Return, from the listing below, each line where the word "blockchain" appears.

▸ **Data for this task**:
----

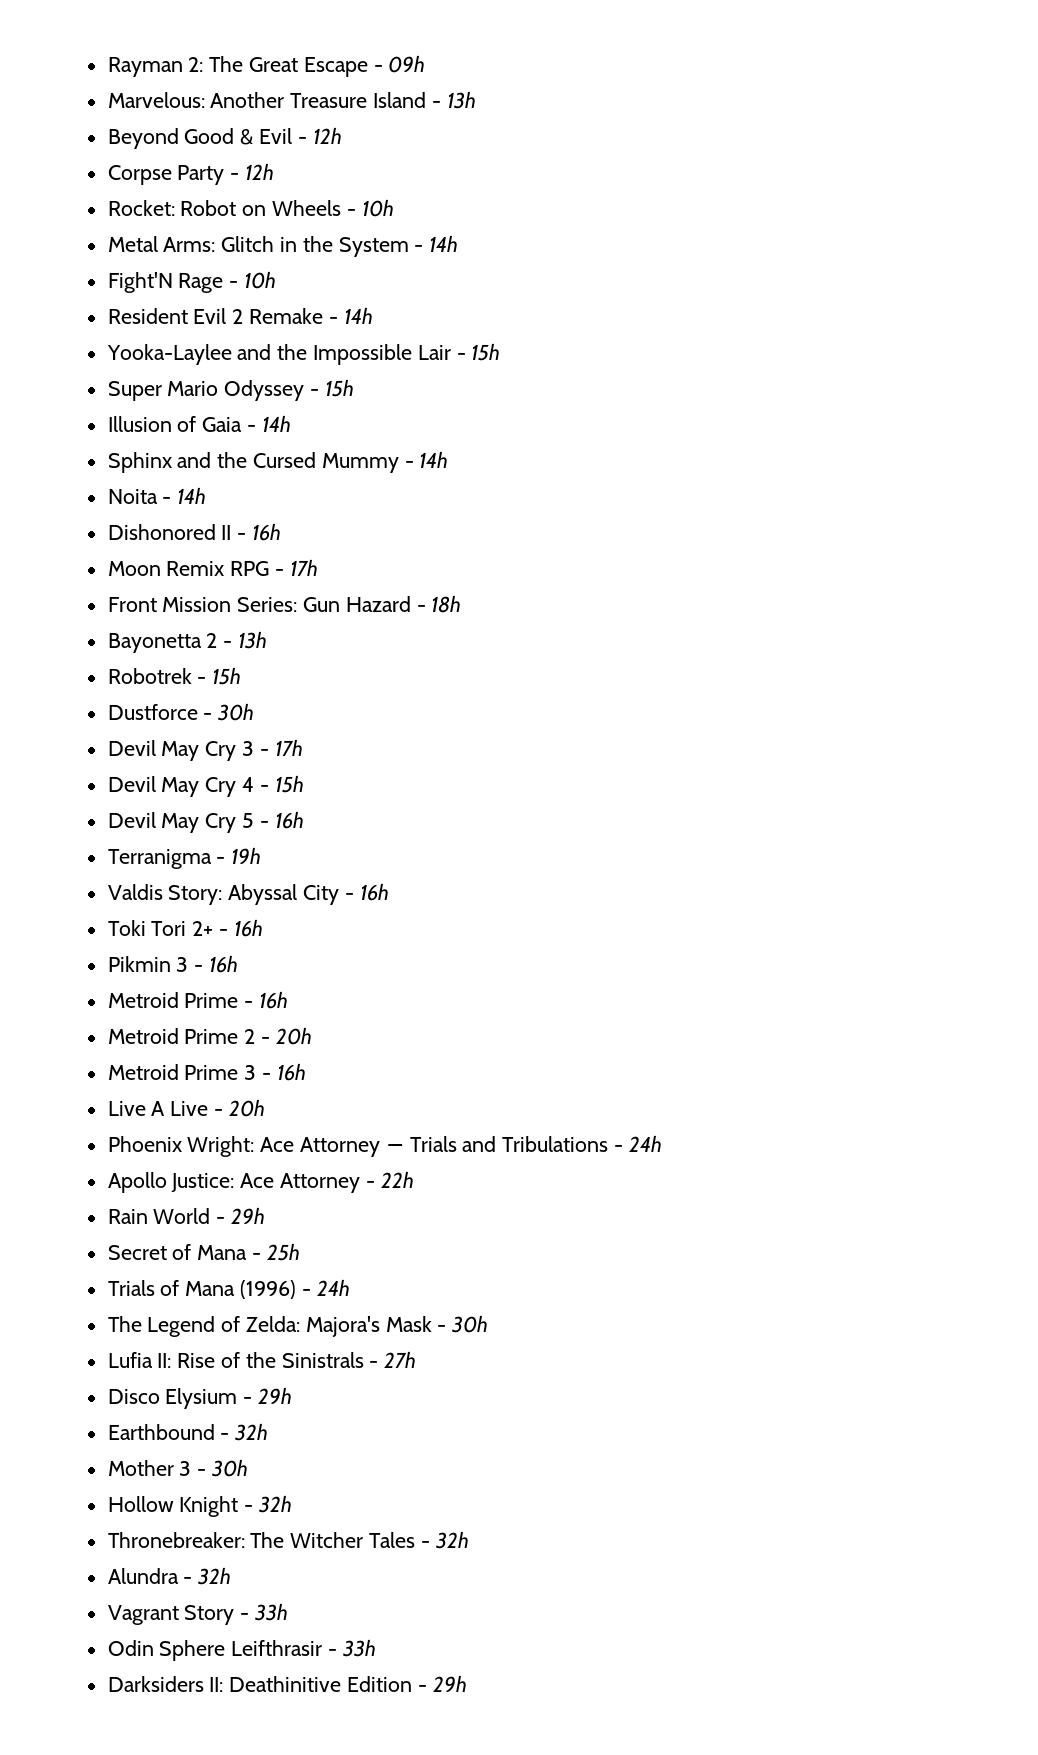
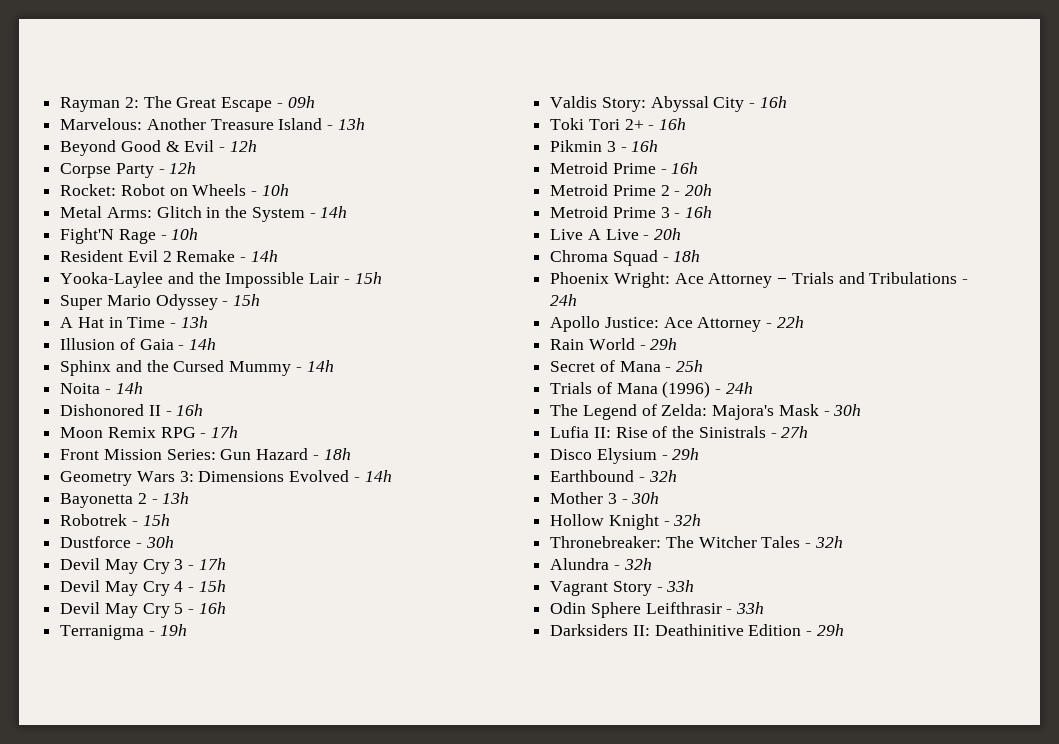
(354, 388) none -> [60,316,208,328] // A Hat in Time - 13h
(462, 604) none -> [60,470,392,486] // Geometry Wars 3: Dimensions Evolved - 14h
(265, 1108) none -> [550,250,701,266] // Chroma Squad - 18h

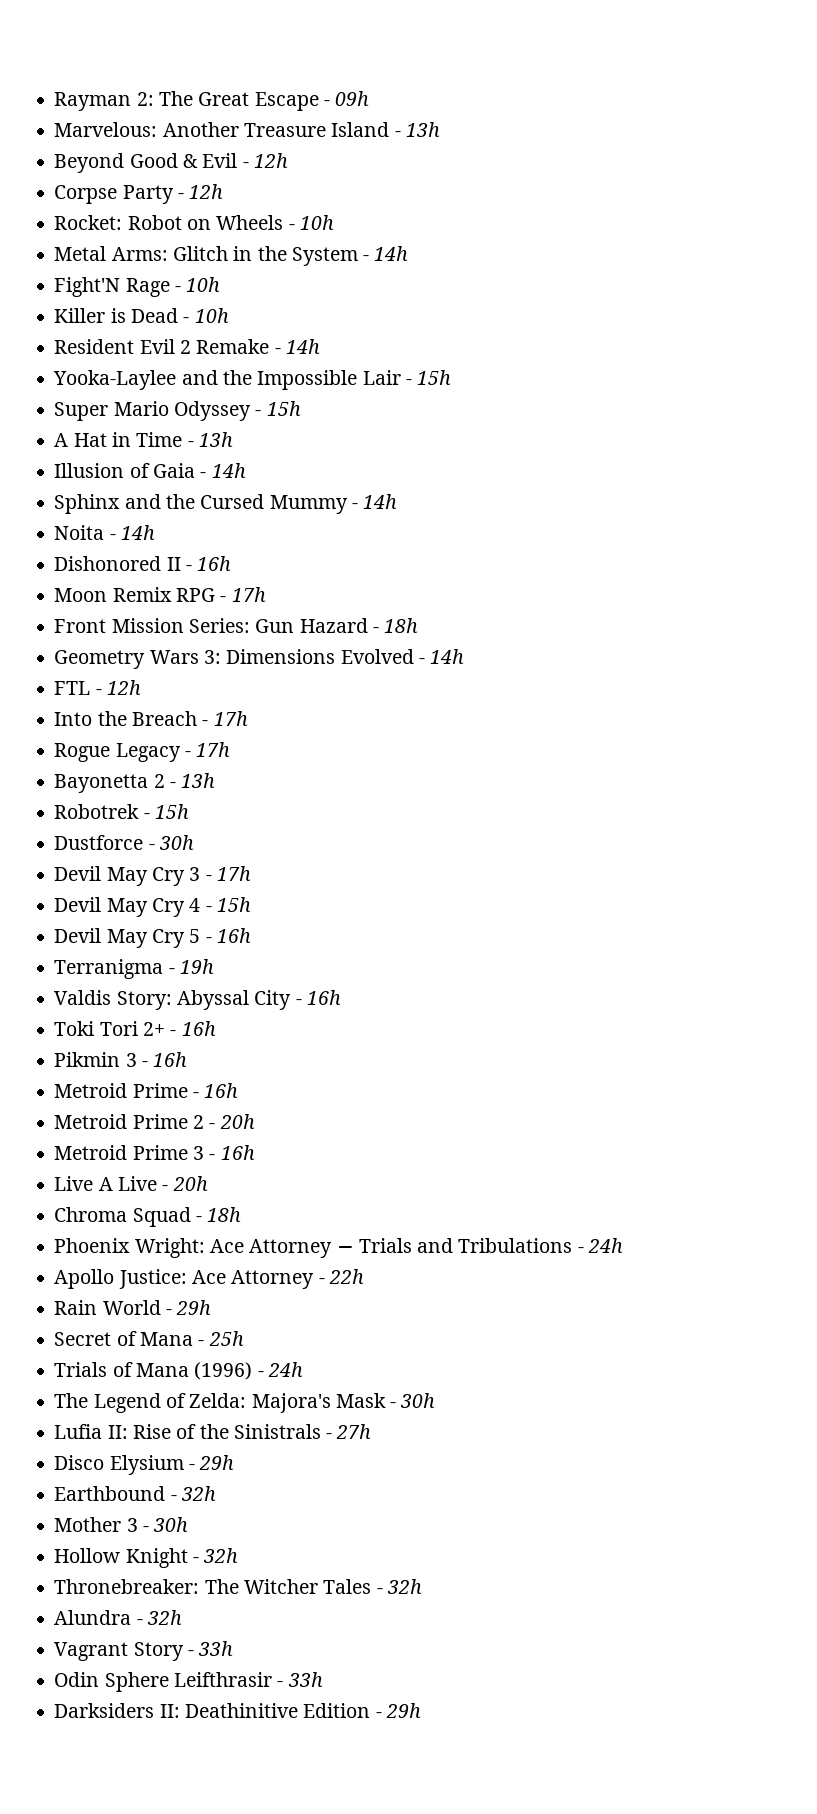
(199, 234) none -> [54,308,229,323] // Killer is Dead - 10h
(392, 476) none -> [54,680,141,695] [54,711,248,726] [54,742,231,762] // FTL - 12h // Into the Breach - 17h // Rogue Legacy - 17h

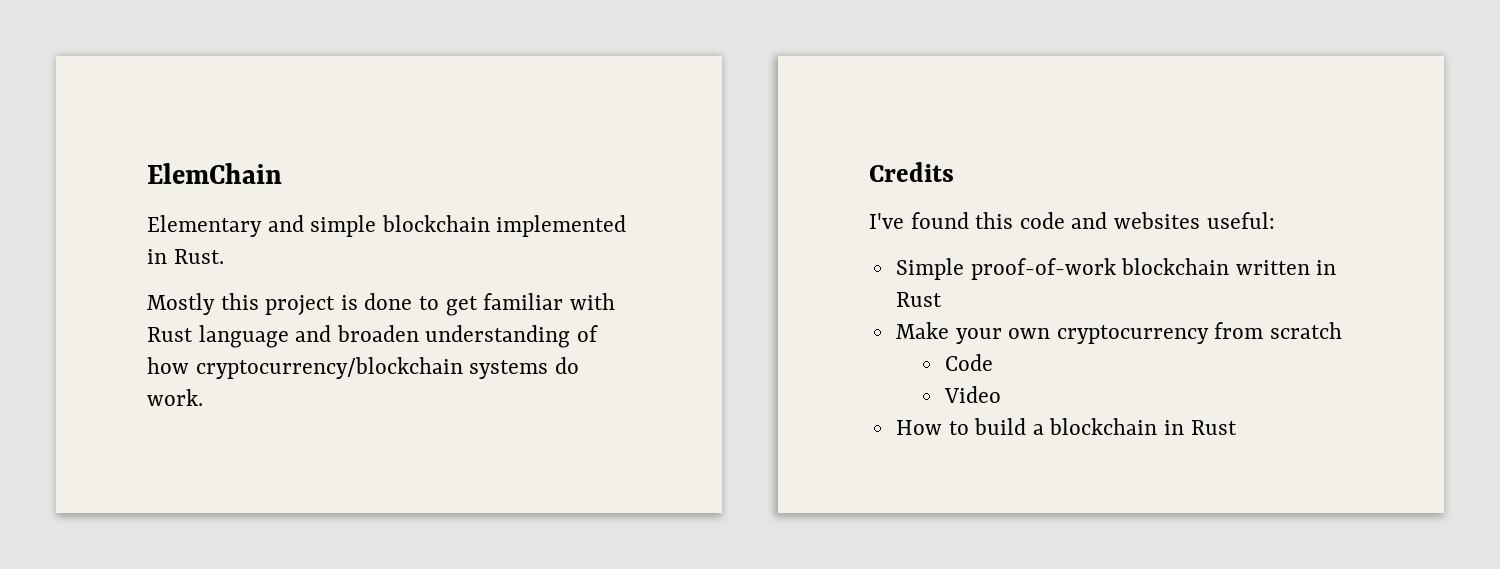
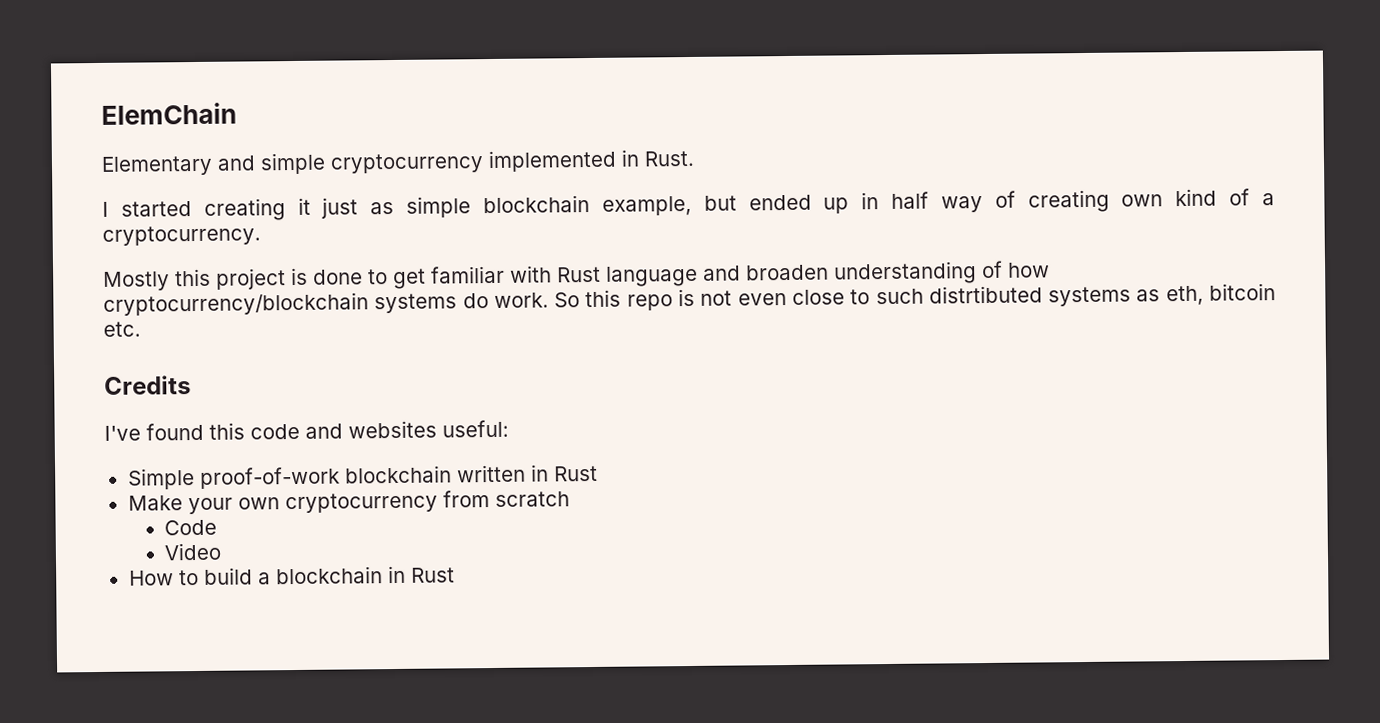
[381,215,490,232] blockchain -> [330,153,484,174] cryptocurrency
(224, 256) none -> [102,188,1275,221] [102,225,261,246] // I started creating it just as simple blockchain example, but ended up in half way of creating own kind of a cryptocurrency.
(203, 397) none -> [554,283,1276,311] [103,321,141,337] So this repo is not even close to such distrtibuted systems as eth, bitcoin etc.

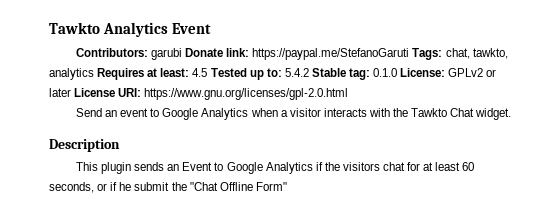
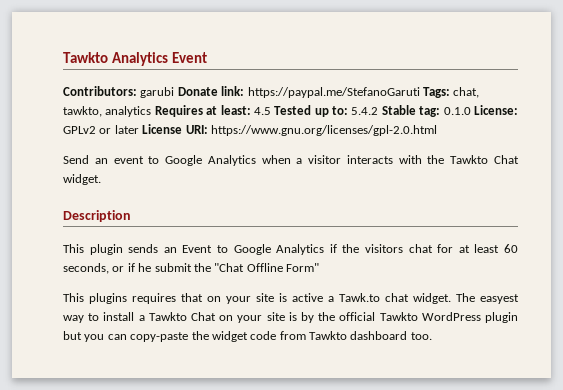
(287, 186) none -> [63,293,519,304] [63,312,518,323] [63,331,432,342] // This plugins requires that on your site is active a Tawk.to chat widget. The easyest way to install a Tawkto Chat on your site is by the official Tawkto WordPress plugin but you can copy-paste the widget code from Tawkto dashboard too.

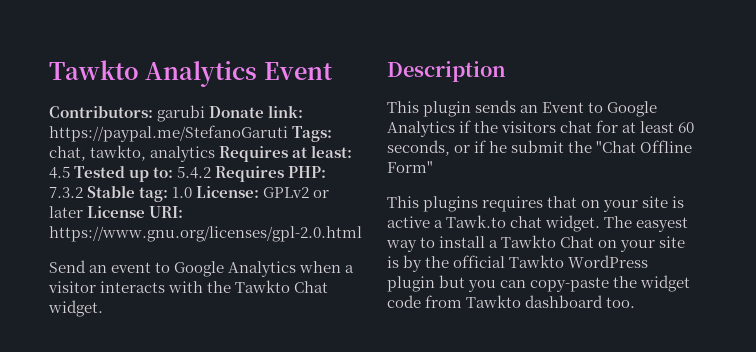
(379, 111) none -> [215,166,327,182] [49,187,83,198] Requires PHP: 7.3.2
[443,107,471,115] 0.1.0 -> [172,187,193,198] 1.0

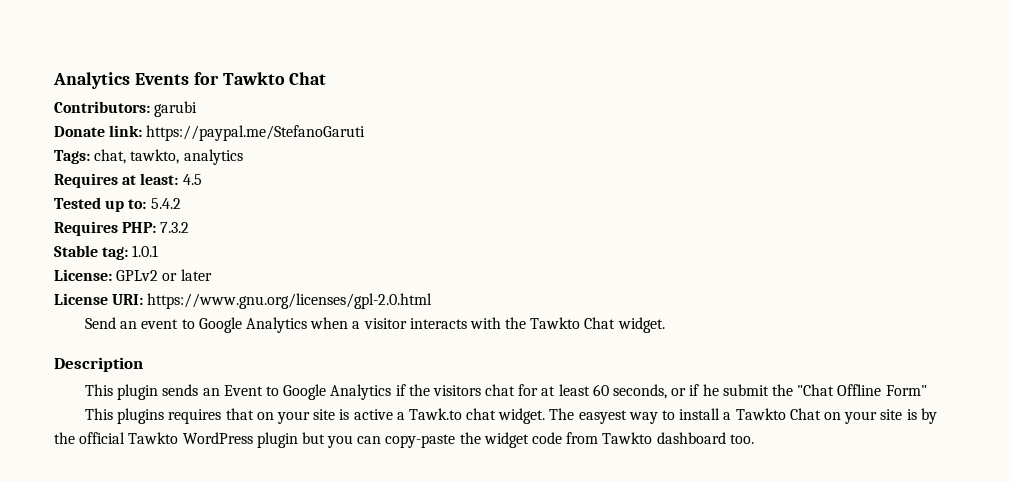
[49,60,333,87] Tawkto Analytics Event -> [53,72,327,89] Analytics Events for Tawkto Chat
(206, 113) none -> (198, 109) //
(288, 133) none -> (366, 133) //
(216, 154) none -> (243, 157) //
(70, 172) none -> (202, 179) //
(212, 172) none -> (181, 203) //
(83, 192) none -> (190, 227) //
[172,187,193,198] 1.0 -> [132,245,159,257] 1.0.1 //
(83, 212) none -> (212, 275) //

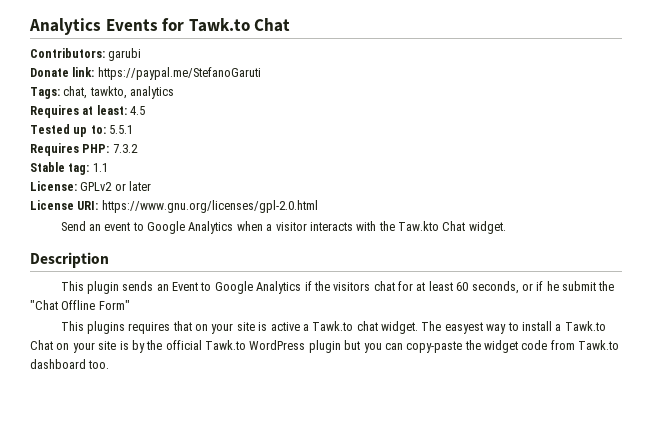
[222,72,285,85] Tawkto -> [188,18,250,32] Tawk.to
[150,198,181,209] 5.4.2 -> [109,125,134,134] 5.5.1
[132,245,159,257] 1.0.1 -> [92,163,108,172] 1.1
[530,317,581,329] Tawkto -> [398,221,440,231] Taw.kto
[735,408,786,420] Tawkto -> [564,321,606,331] Tawk.to
[128,432,179,444] Tawkto -> [205,340,246,350] Tawk.to
[602,432,653,444] Tawkto -> [578,340,620,350] Tawk.to

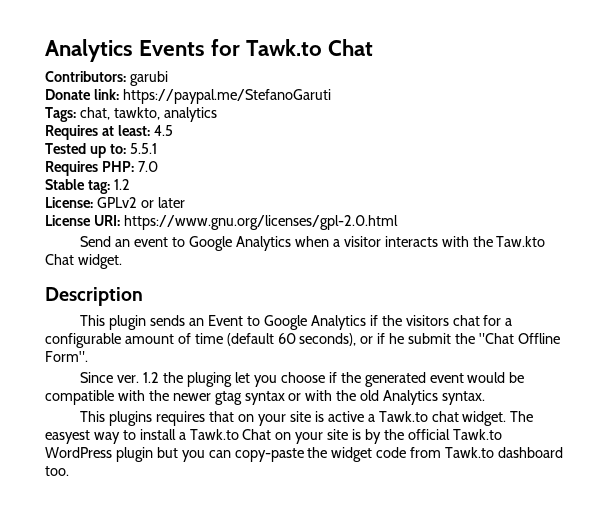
[112,144,138,153] 7.3.2 -> [137,161,158,172] 7.0
[92,163,108,172] 1.1 -> [113,179,130,190] 1.2
[416,281,519,294] at least 60 seconds, -> [505,318,513,326] [45,333,357,348] a configurable amount of time (default 60 seconds),
[98,300,130,310] Form" -> [45,351,88,362] [80,372,525,387] [45,390,486,405] Form". // Since ver. 1.2 the pluging let you choose if the generated event would be compatible with the newer gtag syntax or with the old Analytics syntax.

----

▸ **Task answer**:
[381,215,490,232] blockchain -> [330,153,484,174] cryptocurrency
(224, 256) none -> [102,188,1275,221] [102,225,261,246] // I started creating it just as simple blockchain example, but ended up in half way of creating own kind of a cryptocurrency.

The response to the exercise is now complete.